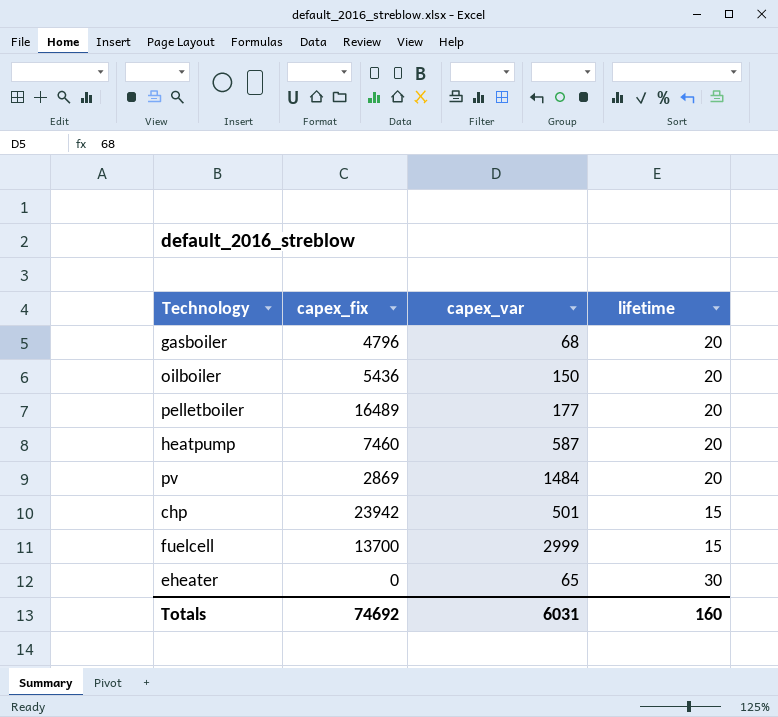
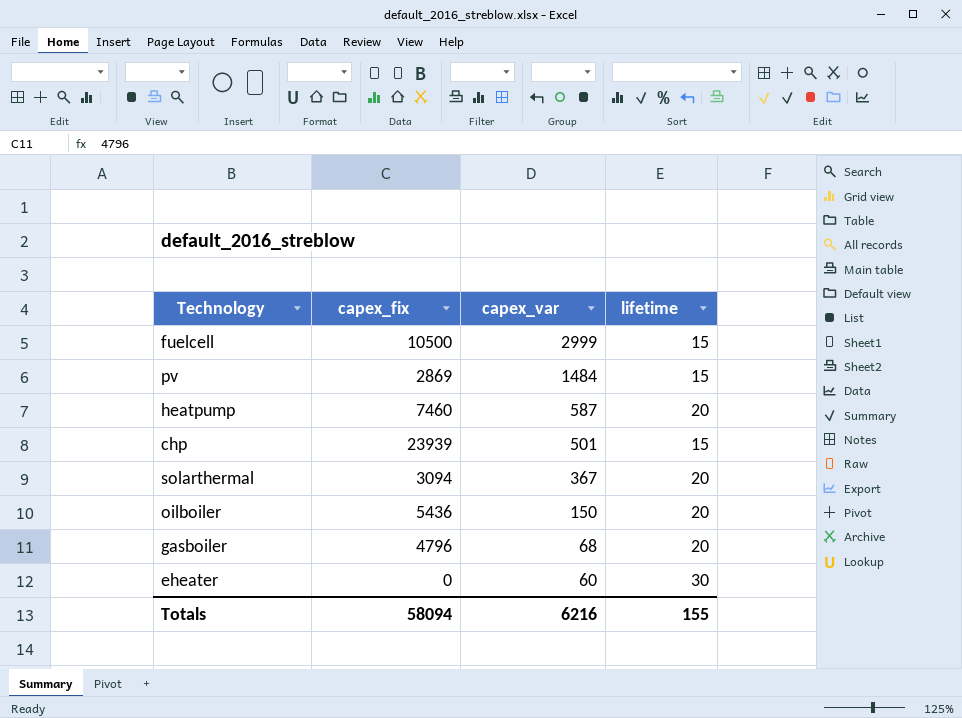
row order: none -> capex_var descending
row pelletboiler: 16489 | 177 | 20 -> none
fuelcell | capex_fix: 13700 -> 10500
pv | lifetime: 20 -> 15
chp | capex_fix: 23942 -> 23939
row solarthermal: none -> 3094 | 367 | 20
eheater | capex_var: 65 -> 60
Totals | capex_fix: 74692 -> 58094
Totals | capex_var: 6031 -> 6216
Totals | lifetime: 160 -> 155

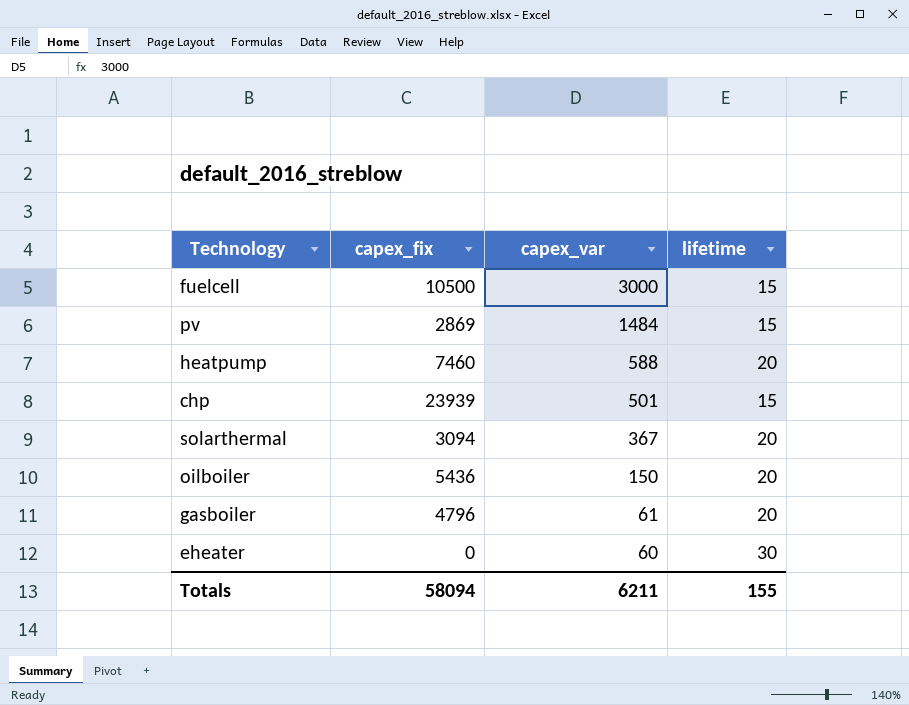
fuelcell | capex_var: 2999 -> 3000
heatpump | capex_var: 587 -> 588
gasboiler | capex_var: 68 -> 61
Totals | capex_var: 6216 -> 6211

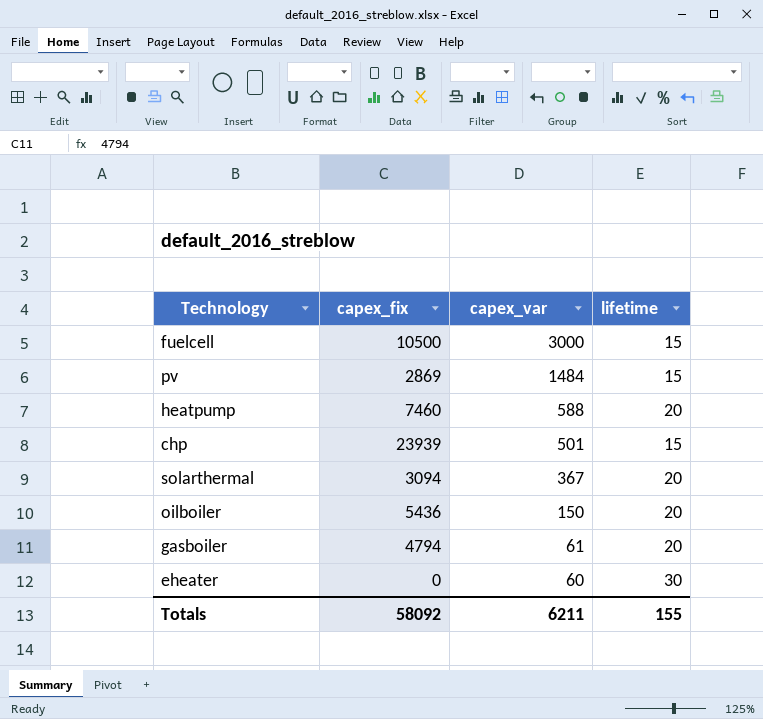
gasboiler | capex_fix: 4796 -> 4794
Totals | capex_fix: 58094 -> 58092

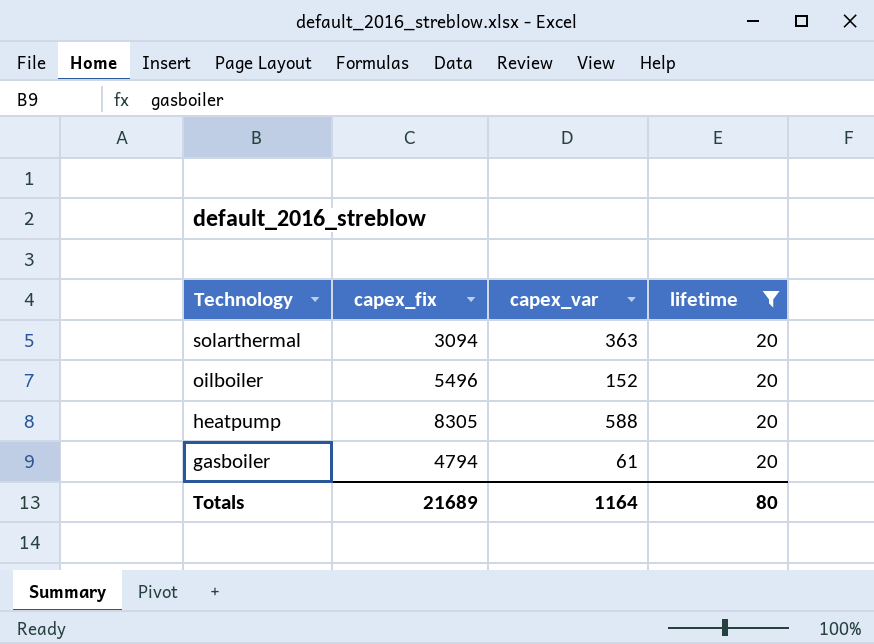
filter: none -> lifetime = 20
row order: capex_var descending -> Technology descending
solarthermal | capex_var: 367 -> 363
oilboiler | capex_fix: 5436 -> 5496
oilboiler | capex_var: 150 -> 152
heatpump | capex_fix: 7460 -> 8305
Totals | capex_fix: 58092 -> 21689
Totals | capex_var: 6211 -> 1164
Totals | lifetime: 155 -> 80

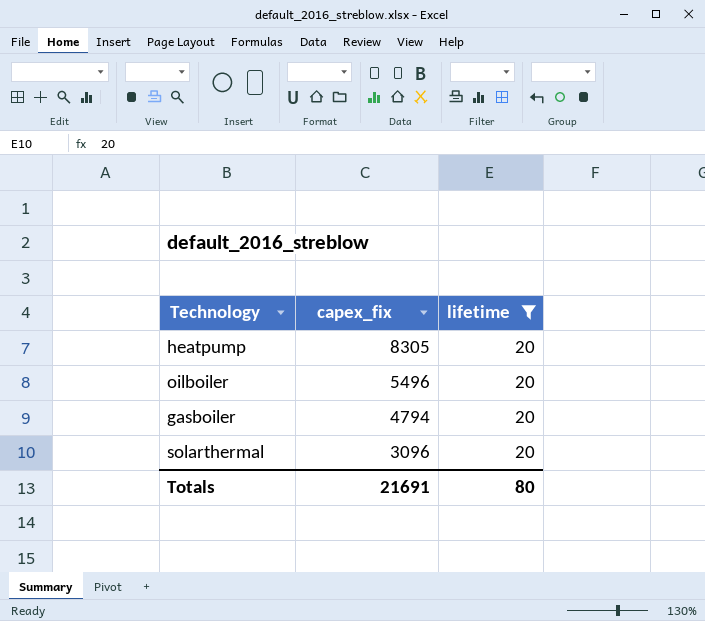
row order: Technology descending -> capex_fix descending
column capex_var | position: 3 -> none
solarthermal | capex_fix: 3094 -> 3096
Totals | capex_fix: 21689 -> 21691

━━━

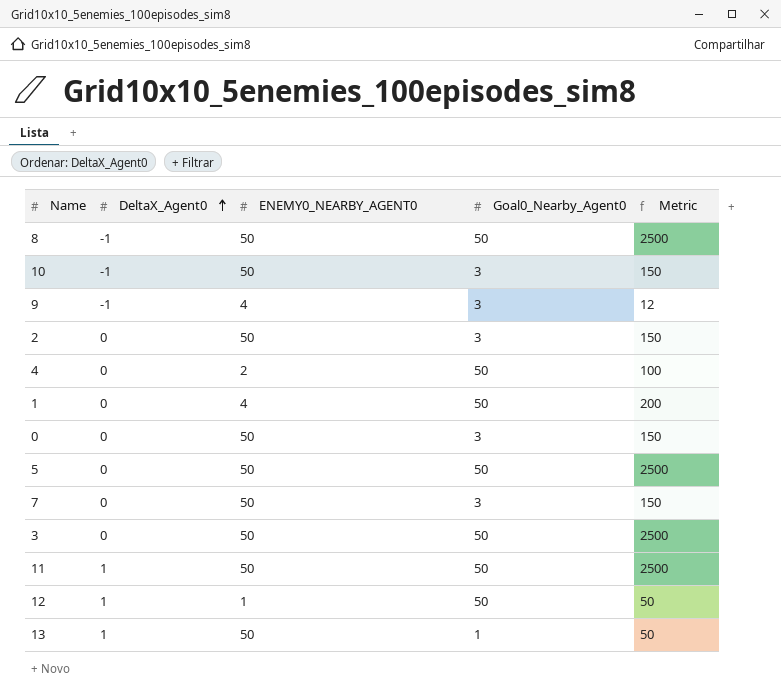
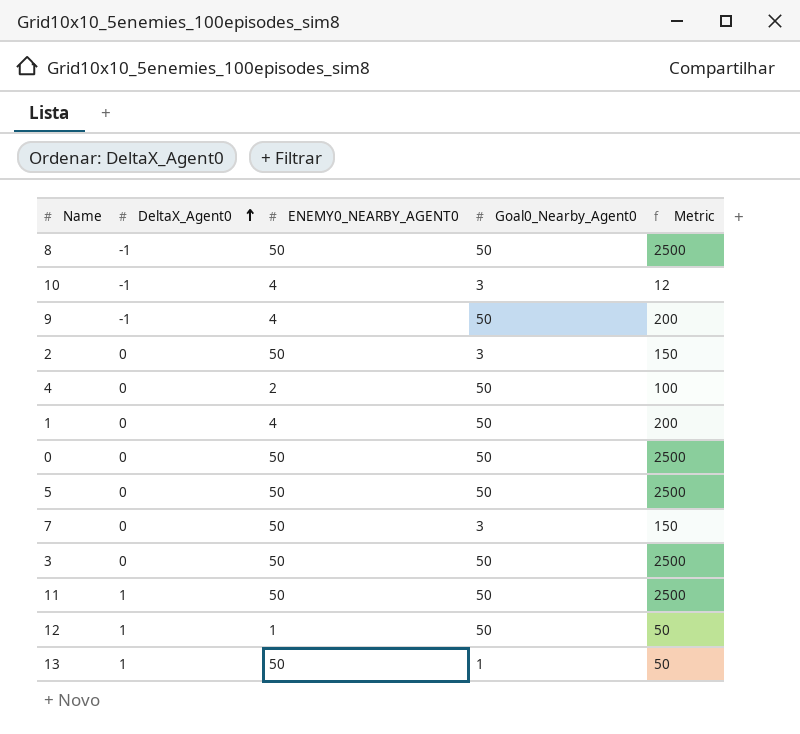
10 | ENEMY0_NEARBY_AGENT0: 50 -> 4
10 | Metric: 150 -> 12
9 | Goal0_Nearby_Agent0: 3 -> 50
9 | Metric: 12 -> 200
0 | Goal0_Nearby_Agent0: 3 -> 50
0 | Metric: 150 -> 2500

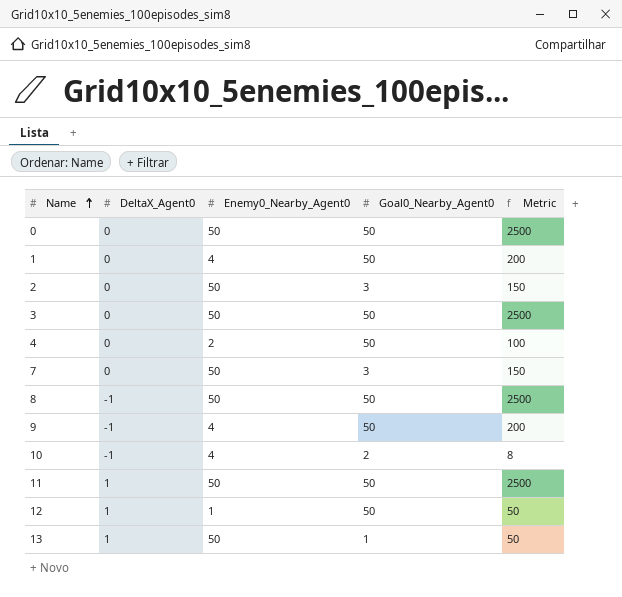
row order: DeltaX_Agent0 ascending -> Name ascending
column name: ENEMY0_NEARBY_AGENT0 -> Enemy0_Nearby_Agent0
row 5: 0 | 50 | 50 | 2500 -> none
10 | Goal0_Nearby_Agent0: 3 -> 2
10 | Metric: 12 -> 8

━━━

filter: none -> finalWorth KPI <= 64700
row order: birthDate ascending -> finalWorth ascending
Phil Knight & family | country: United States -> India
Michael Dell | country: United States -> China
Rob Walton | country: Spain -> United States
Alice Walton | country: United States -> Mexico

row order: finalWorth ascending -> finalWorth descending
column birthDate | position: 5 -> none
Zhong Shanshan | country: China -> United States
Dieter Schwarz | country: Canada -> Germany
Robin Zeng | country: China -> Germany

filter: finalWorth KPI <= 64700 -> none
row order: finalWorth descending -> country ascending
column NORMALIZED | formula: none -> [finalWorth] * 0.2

━━━

> YOUR GOAL
In the entries above, find the line that contains "row order: none -> capex_var descending" and the line that contains "Totals | capex_fix: 21689 -> 21691". Reproduce exactly those two lines and every line between them, but not the pictures.

> WRITTEN SOLUTION
row order: none -> capex_var descending
row pelletboiler: 16489 | 177 | 20 -> none
fuelcell | capex_fix: 13700 -> 10500
pv | lifetime: 20 -> 15
chp | capex_fix: 23942 -> 23939
row solarthermal: none -> 3094 | 367 | 20
eheater | capex_var: 65 -> 60
Totals | capex_fix: 74692 -> 58094
Totals | capex_var: 6031 -> 6216
Totals | lifetime: 160 -> 155

fuelcell | capex_var: 2999 -> 3000
heatpump | capex_var: 587 -> 588
gasboiler | capex_var: 68 -> 61
Totals | capex_var: 6216 -> 6211

gasboiler | capex_fix: 4796 -> 4794
Totals | capex_fix: 58094 -> 58092

filter: none -> lifetime = 20
row order: capex_var descending -> Technology descending
solarthermal | capex_var: 367 -> 363
oilboiler | capex_fix: 5436 -> 5496
oilboiler | capex_var: 150 -> 152
heatpump | capex_fix: 7460 -> 8305
Totals | capex_fix: 58092 -> 21689
Totals | capex_var: 6211 -> 1164
Totals | lifetime: 155 -> 80

row order: Technology descending -> capex_fix descending
column capex_var | position: 3 -> none
solarthermal | capex_fix: 3094 -> 3096
Totals | capex_fix: 21689 -> 21691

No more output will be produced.